The mayor, last week, asked that the MLAs take over the consultation process after citing Premier Christy Clark’s statement that the MLAs will have the final say on where or if a shelter is built in Maple Ridge.
“I would say I have concerns about the site, but it doesn’t mean that it’s not manageable,” Dalton said.
He’s aware that residents have concerns about the site, but added that people will be worried about any location proposed for a shelter. “There is not going to be a perfect solution. It’s a difficult situation, no matter what.”
He added that the MLAs haven’t decided yet what kind of consultation, if any, will take place.
“There’s going to be on going engagement,” Dalton said.
He defended his and Bing’s role in opposing the Quality Inn earlier this year as the location for a shelter or supportive housing.
B.C. Housing bailed on that location this spring after strong outcry from the public.
Dalton said that MLAs normally don’t get involved in such issues and that he had no opinion on the Quality Inn as a location for a shelter, until people reacted against it.
“That’s when Doug and I got involved. That’s not what the vast majority of residents wanted to happen there,” he said.
“We really went to bat against this and normally the MLAs are not involved like that.”
Dalton is also concerned with the low-barrier model, where people don’t have to be clean of drugs or alcohol, in order to stay at a shelter, that’s being proposed for the 21375 Lougheed location.

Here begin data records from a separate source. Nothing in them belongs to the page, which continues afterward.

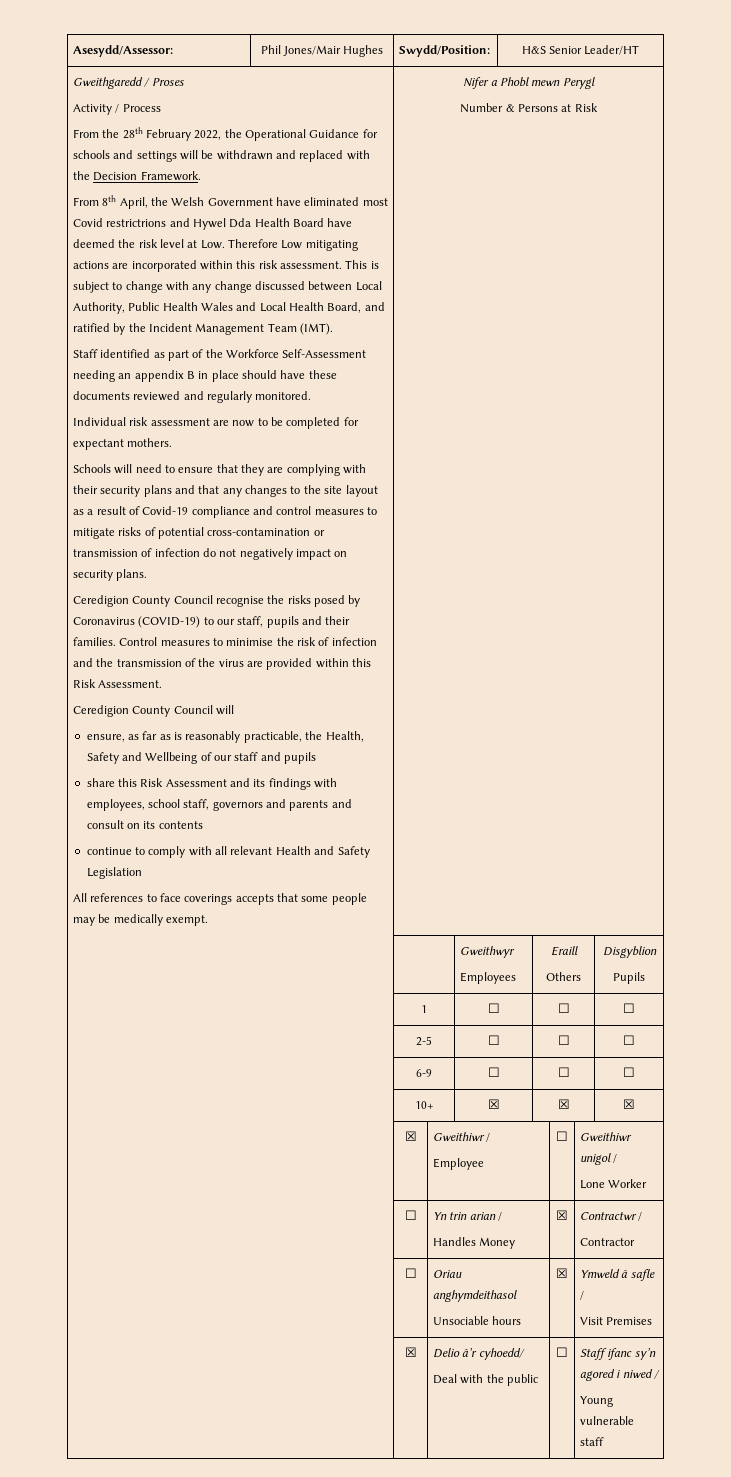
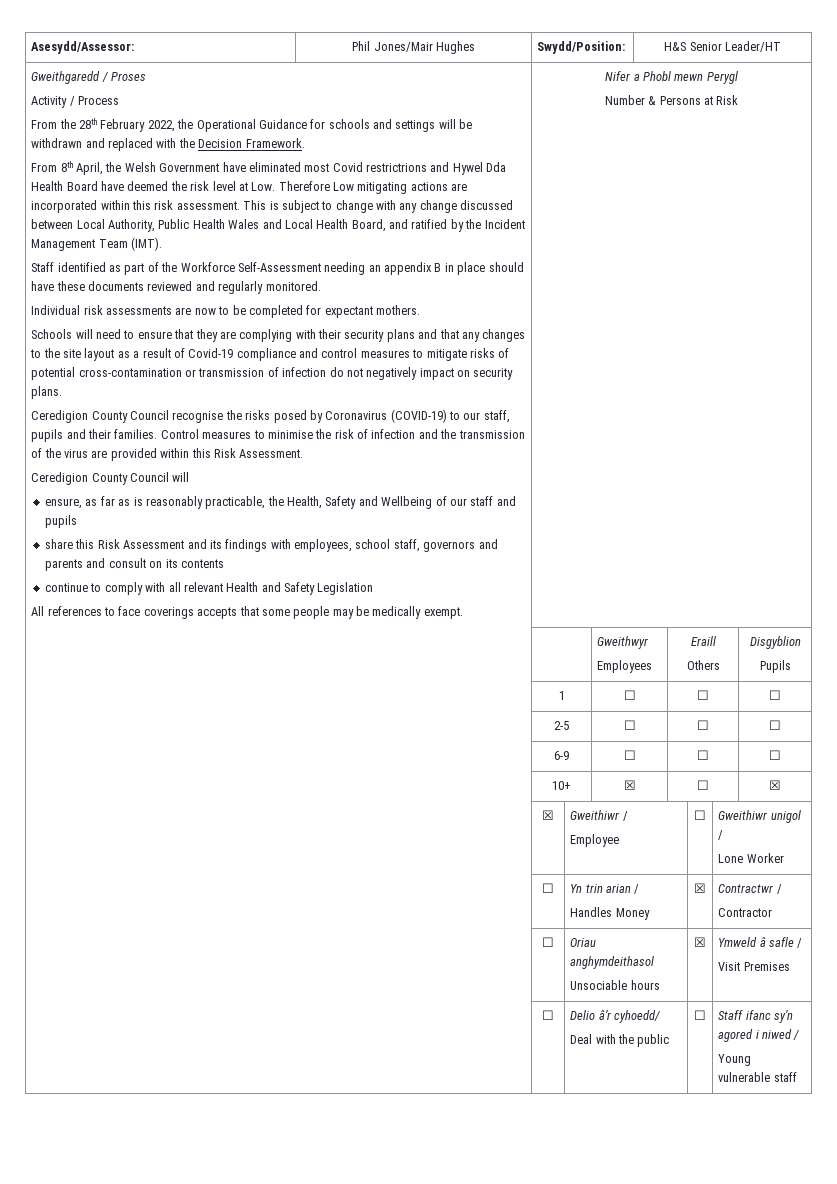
- Individual risk assessment are now to be completed for expectant mothers.
+ Individual risk assessments are now to be completed for expectant mothers.
- | 10+ | ☒ | ☒ | ☒
+ | 10+ | ☒ | ☐ | ☒
- | ☒ | Delio â’r cyhoedd/
+ | ☐ | Delio â’r cyhoedd/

“The community is concerned about some of the aspects of the low-barrier shelter,” he said. “I think there needs to be some barriers. What these are … that remains to be seen,” he added.
“There’s lots of concerns that individuals are being enabled in their addictions,” said Dalton, a former school teacher.
“Low barrier, in my mind, should not be low barrier. There should be some constraints.”
He wouldn’t say if he would oppose a low-barrier model, but that more discussion is needed.
“I do believe there has to be some flexibility with the different shelters.”
He cited the Hope for Freedom Society’s 25-bed Hilland Lodge, which recently opened in Maple Ridge and works with local churches, saying he also supports abstinence-based programs.